Analyzing my electricity consumption

Smart electricity meters and time‑of‑use tariffs are reshaping how households can monitor and shift their energy consumption, but real-world behavior change has been limited outside of big, schedulable loads like EV charging, water heating, and air conditioning. Commenters compare implementations across regions (Europe, UK, North America), describe tools for extracting and visualizing fine‑grained usage data, and highlight both the potential for dynamic pricing and automation and the downsides, including privacy concerns, complex tariffs, and equity issues if wealthier users defect to self-generation. Many conclude that meaningful demand shifting will depend less on granular data and more on automated control of major appliances, better incentives, and clearer integration between smart meters, home devices, and grid needs.

Smart meters: purposes and mixed results

  • Rollouts in places like France, Ontario, Finland, UK, and US utilities mainly justified by:
    • Eliminating manual meter reads.
    • Enabling finer-grained settlement and tariff experiments.
    • Detecting theft, faults, and managing remote disconnect/throttling.
  • Reported demand-shifting impacts are often small; auditors in Ontario questioned cost‑effectiveness.
  • Some utilities (e.g., BC, Denmark, ConEd, UK) expose daily or sub‑hourly data to customers; others still show only monthly totals.

Dynamic pricing and user behavior

  • Time‑of‑use and real‑time tariffs exist in many regions (Ontario, PNW, California, Nordics, UK):
    • Off‑peak can be dramatically cheaper (night EV rates, spot pricing with negative hours, UK Agile/Tracker).
  • Thread splits on whether incentives are strong enough:
    • Some say people barely change habits unless price gaps are large or automated (EV charging, smart thermostats, heat pumps).
    • Others argue utilities under-use pricing levers or design tariffs that mainly raise peak revenue.
  • EVs are repeatedly cited as the killer app for load shifting because charging is easy to schedule and dominates household usage.

Smart / controllable appliances and thermal storage

  • Desire for “smart fridges” and other loads that pre‑cool, pre‑heat, or pre‑charge when power is cheap.
    • Existing examples: ice‑storage AC, smart fridges linked to utilities, water heaters and heat‑pump systems used as thermal batteries.
  • Debate over feasibility and payoff:
    • Some see modest savings for fridges/freezers; others argue focus should be on water heating, HVAC, and EVs.
    • Disagreement on whether turning heating/AC or water heaters off for hours and then reheating saves net energy vs. maintaining setpoint; consensus that economics depend heavily on insulation and tariff shape.

Data access, DIY monitoring, and standards

  • Many meters expose pulses, infrared or serial/HAN ports (P1, SML, Linky LED), enabling DIY logging via ESP8266/ESP32, Raspberry Pi, Home Assistant, InfluxDB/Grafana, etc.
  • Commercial/consumer devices mentioned: Sense, Emporia Vue, iotawatt, Rainforest, HomeWizard, Glowmarkt, UK in‑home displays, Tesla/Powerwall dashboards.
  • Frustration with:
    • Utilities blocking new HAN devices or encrypting data.
    • APIs restricted to legal entities or third‑party intermediaries; comparisons made to “open banking.”
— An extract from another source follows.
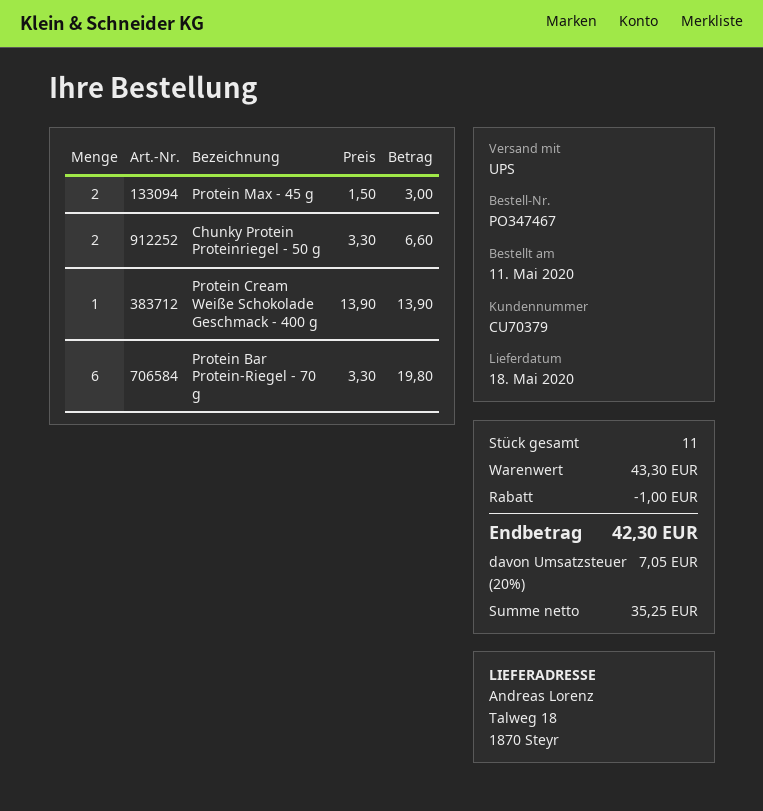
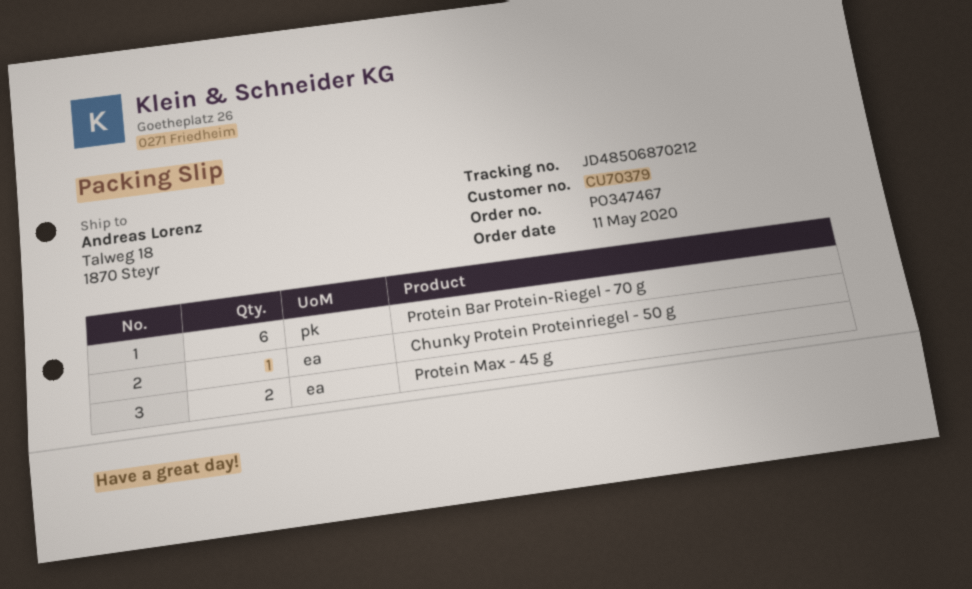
Chunky Protein Proteinriegel - 50 g: 2 -> 1
Protein Cream Weiße Schokolade Geschmack - 400 g: 1 -> none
Equity, privacy, and grid economics

  • Concern that as self‑generation + batteries get cheaper, remaining grid costs will be pushed onto renters and low‑income users.
  • Privacy worries around fine‑grained consumption revealing occupancy and behavior patterns.
  • Some see smart metering and dynamic tariffs as essential to integrating renewables; others see them as primarily utility cost‑shifting and surveillance with limited consumer benefit so far.